▸ INSTRUCTIONS TO FOLLOW: Repeat the records exactly, so that each line matches the original.

▸ RECORDS PROVIDED:
• • • •

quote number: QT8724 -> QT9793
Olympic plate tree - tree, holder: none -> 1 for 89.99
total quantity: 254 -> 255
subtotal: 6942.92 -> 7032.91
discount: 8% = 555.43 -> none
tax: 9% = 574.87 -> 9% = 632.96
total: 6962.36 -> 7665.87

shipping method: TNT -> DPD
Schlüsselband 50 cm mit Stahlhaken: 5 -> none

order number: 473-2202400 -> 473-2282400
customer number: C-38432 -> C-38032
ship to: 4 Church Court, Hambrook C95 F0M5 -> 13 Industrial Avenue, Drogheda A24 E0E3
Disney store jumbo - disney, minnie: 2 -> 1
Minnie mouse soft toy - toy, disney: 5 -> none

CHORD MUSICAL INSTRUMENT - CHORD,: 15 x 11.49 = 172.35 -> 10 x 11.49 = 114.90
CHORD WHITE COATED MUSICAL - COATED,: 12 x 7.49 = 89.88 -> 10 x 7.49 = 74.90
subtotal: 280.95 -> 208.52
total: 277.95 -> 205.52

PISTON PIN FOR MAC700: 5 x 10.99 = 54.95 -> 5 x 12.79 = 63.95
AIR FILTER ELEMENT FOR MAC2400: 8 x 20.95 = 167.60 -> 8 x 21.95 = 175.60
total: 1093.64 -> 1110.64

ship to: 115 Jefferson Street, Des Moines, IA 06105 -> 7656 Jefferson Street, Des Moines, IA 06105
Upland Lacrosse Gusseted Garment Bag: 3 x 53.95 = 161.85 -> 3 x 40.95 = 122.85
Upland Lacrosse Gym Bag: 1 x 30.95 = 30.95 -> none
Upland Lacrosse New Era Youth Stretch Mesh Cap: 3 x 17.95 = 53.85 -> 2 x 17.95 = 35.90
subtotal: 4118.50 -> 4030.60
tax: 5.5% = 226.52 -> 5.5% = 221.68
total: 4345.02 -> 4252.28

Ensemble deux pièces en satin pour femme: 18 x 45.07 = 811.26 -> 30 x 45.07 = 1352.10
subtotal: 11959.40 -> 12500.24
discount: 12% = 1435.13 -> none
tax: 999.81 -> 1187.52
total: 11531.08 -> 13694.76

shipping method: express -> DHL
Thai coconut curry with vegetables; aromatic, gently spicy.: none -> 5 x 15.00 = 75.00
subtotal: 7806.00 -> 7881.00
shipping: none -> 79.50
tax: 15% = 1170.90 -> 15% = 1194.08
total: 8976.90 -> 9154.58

• • • •

▸ RESULT:
quote number: QT8724 -> QT9793
Olympic plate tree - tree, holder: none -> 1 for 89.99
total quantity: 254 -> 255
subtotal: 6942.92 -> 7032.91
discount: 8% = 555.43 -> none
tax: 9% = 574.87 -> 9% = 632.96
total: 6962.36 -> 7665.87

shipping method: TNT -> DPD
Schlüsselband 50 cm mit Stahlhaken: 5 -> none

order number: 473-2202400 -> 473-2282400
customer number: C-38432 -> C-38032
ship to: 4 Church Court, Hambrook C95 F0M5 -> 13 Industrial Avenue, Drogheda A24 E0E3
Disney store jumbo - disney, minnie: 2 -> 1
Minnie mouse soft toy - toy, disney: 5 -> none

CHORD MUSICAL INSTRUMENT - CHORD,: 15 x 11.49 = 172.35 -> 10 x 11.49 = 114.90
CHORD WHITE COATED MUSICAL - COATED,: 12 x 7.49 = 89.88 -> 10 x 7.49 = 74.90
subtotal: 280.95 -> 208.52
total: 277.95 -> 205.52

PISTON PIN FOR MAC700: 5 x 10.99 = 54.95 -> 5 x 12.79 = 63.95
AIR FILTER ELEMENT FOR MAC2400: 8 x 20.95 = 167.60 -> 8 x 21.95 = 175.60
total: 1093.64 -> 1110.64

ship to: 115 Jefferson Street, Des Moines, IA 06105 -> 7656 Jefferson Street, Des Moines, IA 06105
Upland Lacrosse Gusseted Garment Bag: 3 x 53.95 = 161.85 -> 3 x 40.95 = 122.85
Upland Lacrosse Gym Bag: 1 x 30.95 = 30.95 -> none
Upland Lacrosse New Era Youth Stretch Mesh Cap: 3 x 17.95 = 53.85 -> 2 x 17.95 = 35.90
subtotal: 4118.50 -> 4030.60
tax: 5.5% = 226.52 -> 5.5% = 221.68
total: 4345.02 -> 4252.28

Ensemble deux pièces en satin pour femme: 18 x 45.07 = 811.26 -> 30 x 45.07 = 1352.10
subtotal: 11959.40 -> 12500.24
discount: 12% = 1435.13 -> none
tax: 999.81 -> 1187.52
total: 11531.08 -> 13694.76

shipping method: express -> DHL
Thai coconut curry with vegetables; aromatic, gently spicy.: none -> 5 x 15.00 = 75.00
subtotal: 7806.00 -> 7881.00
shipping: none -> 79.50
tax: 15% = 1170.90 -> 15% = 1194.08
total: 8976.90 -> 9154.58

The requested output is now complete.